Laboratory tests include a complete blood count to evaluate hairy cell levels, as well as a bone marrow sample where hairy cells are visualized under a microscope. Radiologic tests such as ultrasound and CT scan of the abdomen can help determine the size of the spleen and liver. Immunophenotyping and molecular testing may be performed to aid in differential diagnosis.

Treatment

Treatment for hairy cell leukemia may vary depending on the clinical presentation and stage of the disease. Common treatment approaches include:

  • Observation: in asymptomatic forms of the disease.
  • Pharmacological treatment: based on the use of purine analogues such as cytosine arabioside and cladaribine.
  • Immunotherapy: the use of interferons to improve the general condition.
  • Surgical intervention: in some cases, surgical removal of the spleen is necessary in cases of severe hypersplenism.

There are also cases where chemotherapy may be needed, especially in combination with other forms of treatment, to achieve better results.

List of medications used to treat this disease

Treatment for hairy cell leukemia includes the following medications:

  • Cytosine arabioside (Cytarabine).
  • Cladribine.
  • Interferon alpha.
  • Fludarabine.
  • Designated molecules for molecular therapy.

Disease monitoring

Monitoring of patients with hairy cell leukemia involves clinical observation and regular laboratory tests to evaluate blood proteins and cell counts. Follow-up visits should be performed every 3 to 6 months in the first years after treatment, with intervals increasing thereafter. The prognosis for most patients is favorable, especially with early diagnosis, with a 5-year survival rate of about 90%. However, patients should be alert for complications such as infections and relapses.

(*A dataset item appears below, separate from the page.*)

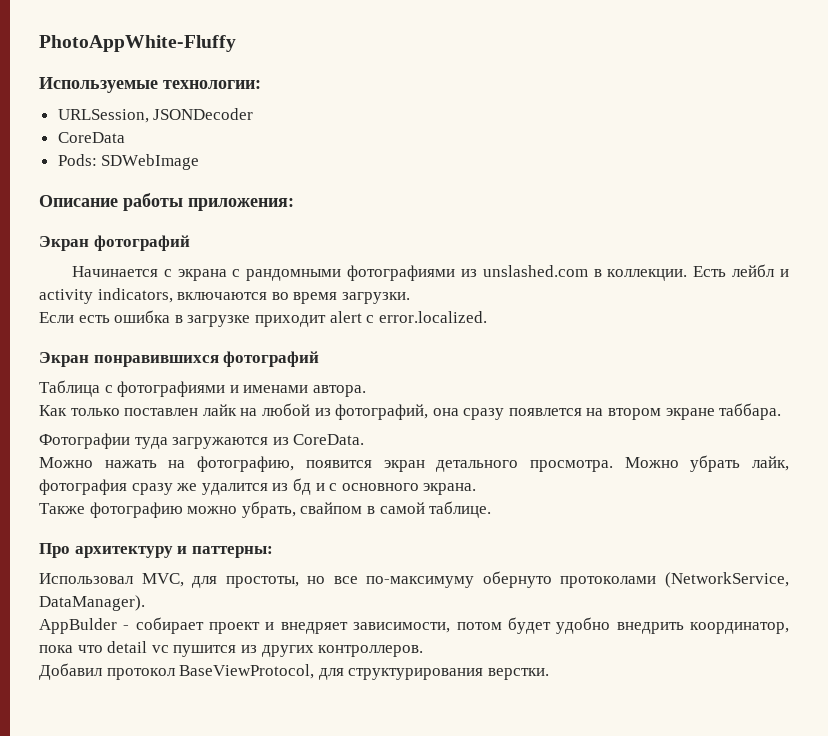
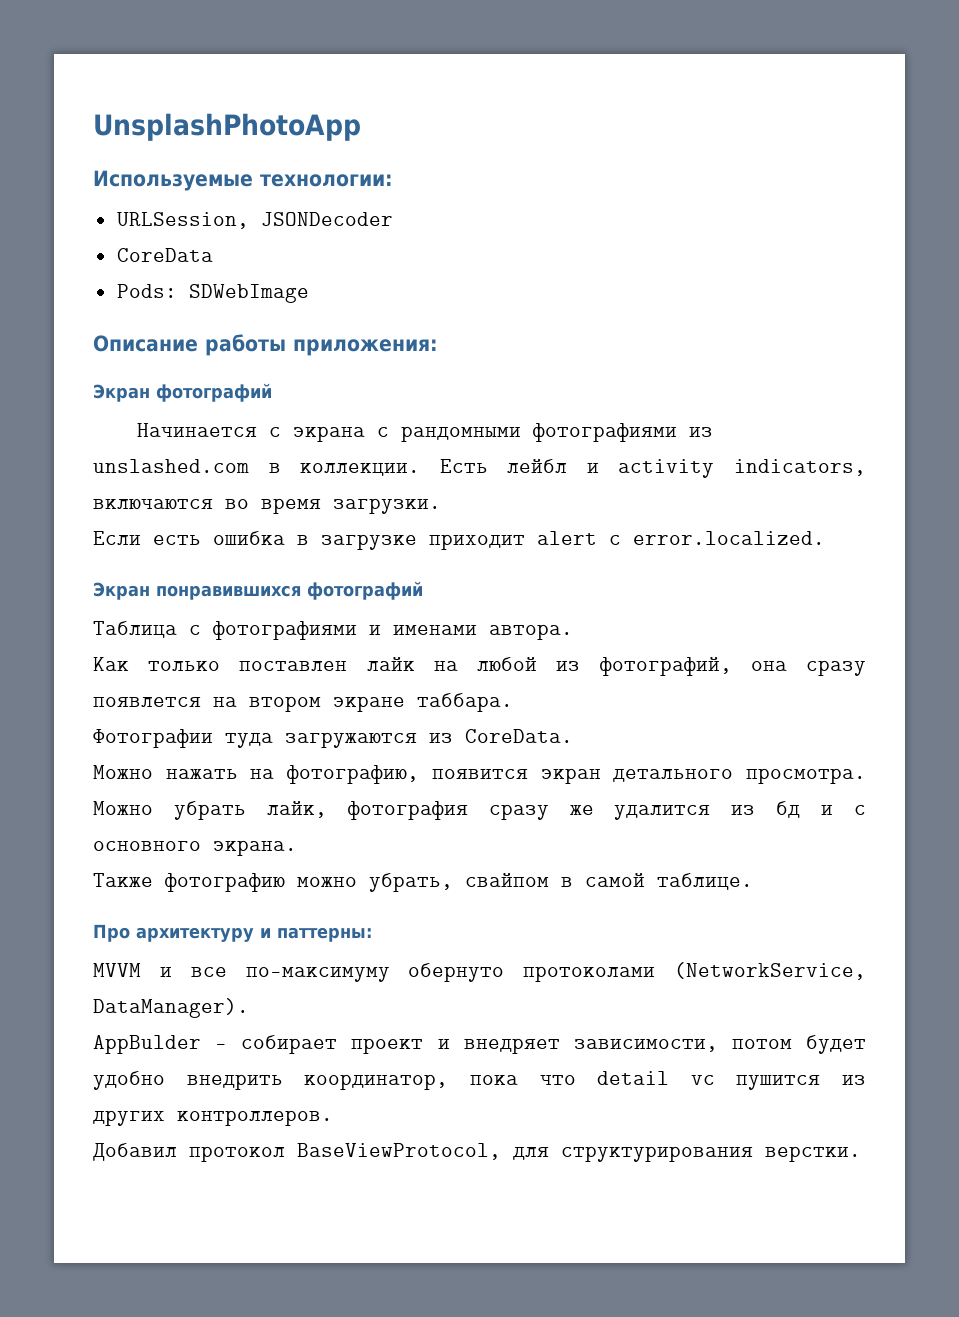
- PhotoAppWhite-Fluffy
+ UnsplashPhotoApp
- Использовал MVC, для простоты, но все по-максимуму обернуто протоколами (NetworkService, DataManager).
+ MVVM и все по-максимуму обернуто протоколами (NetworkService, DataManager).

Age-related features of the disease

Hairy cell leukemia is most common in older patients, but it can be diagnosed in younger people. In older patients, the disease may manifest itself more aggressively, with pronounced symptoms of hypersplenism and malaise. At the same time, in younger people, the course of the disease is often milder, which allows for faster diagnosis and treatment.

Questions and Answers

  • What are the main symptoms of hairy cell leukemia? The main symptoms are enlargement of the spleen and lymph nodes, fatigue, anemia and a predisposition to infections.
  • Is it possible to cure VKL? With timely diagnosis and adequate treatment, most patients achieve long-term remission. Rare relapses may require repeated treatment.
  • Which diagnostic method is the most effective? The most effective is a bone marrow puncture followed by microscopy for the presence of hairy cells.
  • What is the relationship between VKL and genetic predisposition? Some genetic mutations, such as in the BRAF genes, may indicate a predisposition to developing HCL, but further study is needed to confirm the link.
  • Is there a prevention for hairy cell leukemia? There is no specific prevention, but maintaining a healthy lifestyle and avoiding chemical carcinogens can reduce the risk of a number of blood diseases.

Advice from Dr. Oleg Korzhikov

According to Dr. Oleg Korzhikov, patients with hairy cell leukemia should pay attention to regular medical examinations to detect any changes in their health early. “The most important aspect of treatment is maintaining psychological comfort and creating a support network for patients and their families,” he noted. The use of new molecular diagnostics and therapy methods opens up new horizons in the treatment of HCL, so it is important to be aware of the latest advances in medicine and take an active part in your own treatment.